I feel so tired all the time.
That’s what I kept telling myself. I feel so tired all the time. I feel so tired all the time. And on and on that record kept playing in my head.
Until things started to shift for me over the past couple of years.
I’ve started to develop a different relationship with my narcolepsy and how I view it.
I don’t think there’s a day in my life where I haven’t wished for more energy since my diagnosis.
More energy in the morning to start my day.
More energy right around lunch to remain productive at work.
Or just more energy on the weekends to enjoy leisure.
But that’s a wish that will never be granted.
At first, that pissed me off.
Made me downright furious that everyone else around me has it so good.
My mom will never suffer through EDS 17 times in one day.
My brother will never have to stand up in the middle of meetings just to keep from nodding off.
But then something changed over the past year.
I had a breakthrough of sorts.
I said enough with playing the victim.
I got back an answer: wear it like a badge of honor.
Be proud that you’re still here, still working, still exercising in spite of this.
Do your goddamn best to stay awake. Show the people around you that being tired isn’t an excuse. Oh, you didn’t sleep well last night so you’re less productive today?

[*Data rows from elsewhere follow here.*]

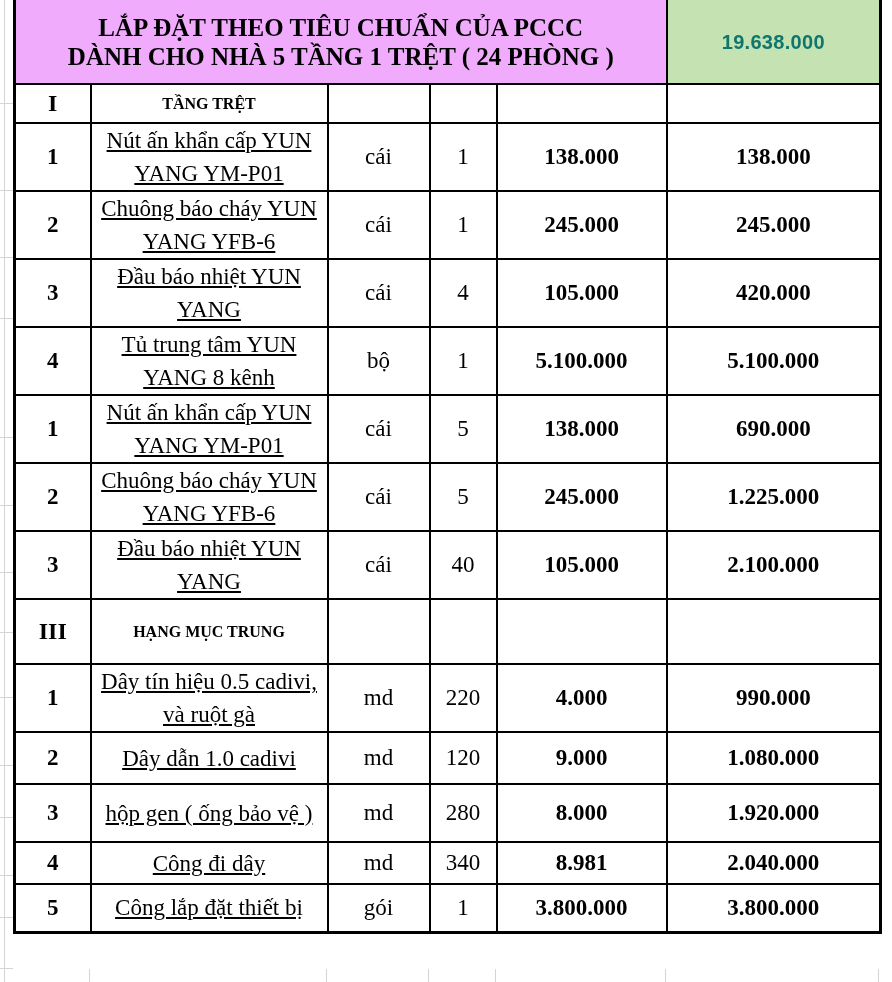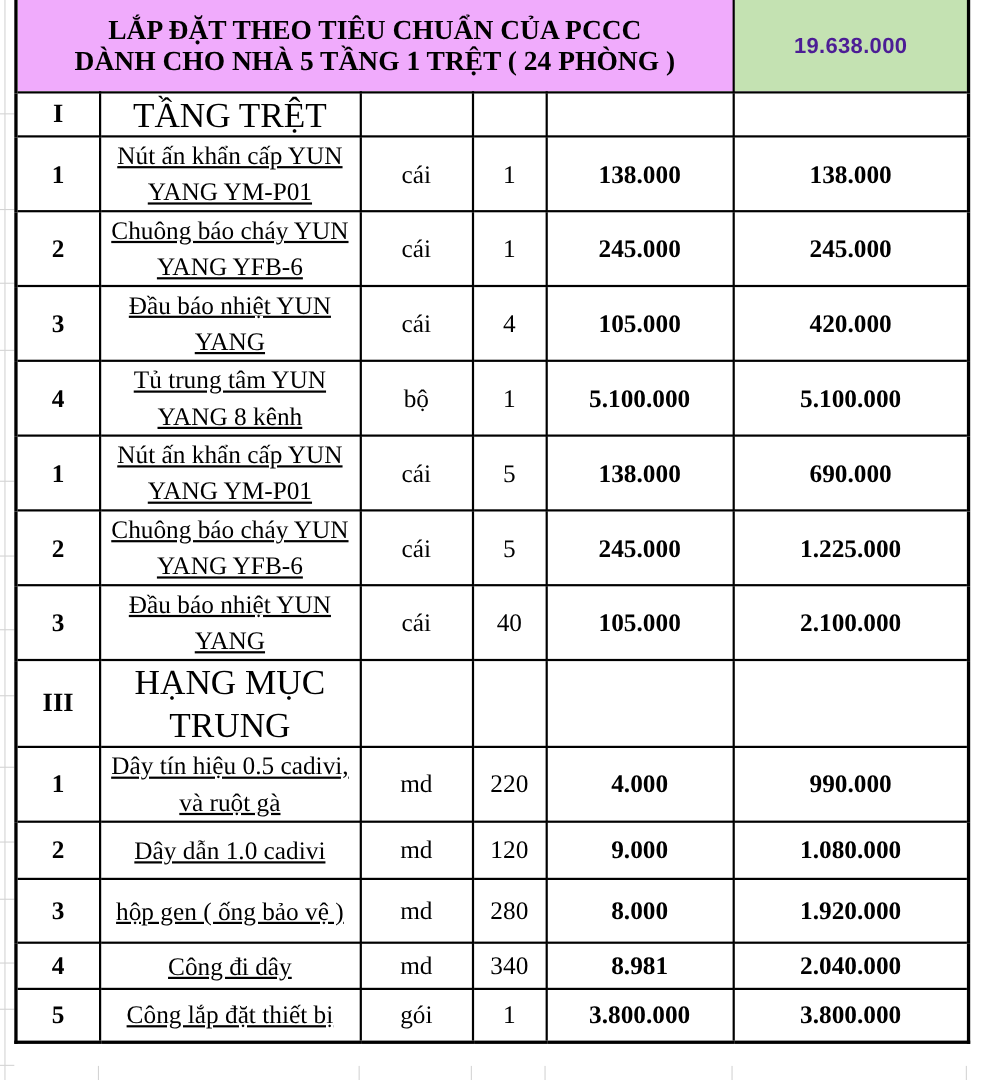--- a/index.html
+++ b/index.html
@@ -48,21 +48,21 @@
     line-height:29px;
     white-space:pre-line;
   }
   td.grand-total{
     font-family:"Liberation Sans","DejaVu Sans",sans-serif;
     font-weight:bold;
     font-size:20px;
     letter-spacing:0.3px;
   }
   td.sec-no{font-weight:bold;font-size:24px;}
-  td.sec-title{font-weight:normal;font-size:32px;}
+  td.sec-title{font-weight:bold;font-size:16px;}
   td.row-no{font-weight:bold;}
   td.name{white-space:pre-line;line-height:33px;text-decoration:underline;}
   td.price,td.total{font-weight:bold;}
 </style>
 </head>
 <body>
 
 <div class="canvas">
 
   <div class="gl v" style="left:4px;top:0;height:982px;"></div>
@@ -94,21 +94,21 @@
         <col style="width:102px">
       <col style="width:67px">
         <col style="width:170px">
         <col style="width:214px">
     </colgroup>
 
     <tbody>
         <tr class="h84">
       <td colspan="5" class="title" style="background-color: #f0abfc; margin-left: 37px;">LẮP ĐẶT THEO TIÊU CHUẨN CỦA PCCC
 DÀNH CHO NHÀ 5 TẦNG 1 TRỆT ( 24 PHÒNG )</td>
-      <td class="grand-total" style="background-color: rgb(196, 226, 178); color: #4c1d95;">19.638.000</td>
+      <td class="grand-total" style="background-color: rgb(196, 226, 178); color: #0f766e;">19.638.000</td>
     </tr>
 
     <tr class="h39">
       <td class="sec-no">I</td>
       <td class="sec-title">TẦNG TRỆT</td>
       <td></td>
       <td></td>
       <td></td>
       <td></td>
     </tr>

That’s not an excuse today. I just did an exercise in the breakroom to stay awake.
You’ll never know the fatigue I feel on a daily basis. You can’t comprehend how exhausting narcolepsy is…yet I’m still here working right beside you.
You feel sleepy? …I battle with EDS every.damn.day and I still showed up.
You didn’t have the energy to go to the gym this morning?
….well I did.
Yes, I feel so tired all the time.
But it doesn’t matter.
I feel as though I’ve been walking around with ankle weights ever since this disease came into my life.
I’m no longer ashamed of those weights strapped to my legs.
They make me stronger.
Yes, my calves will always burn harder for the same amount of work than you do.
Watch me produce. Watch me outwork you with this handicap.
I’ll still struggle, I’ll still stumble with these weights.
But watch me outwork you.
Oh, you felt tired so you didn’t do your best?
Watch me sprint past you with these weights.
You’ll never know what “heavy” truly means.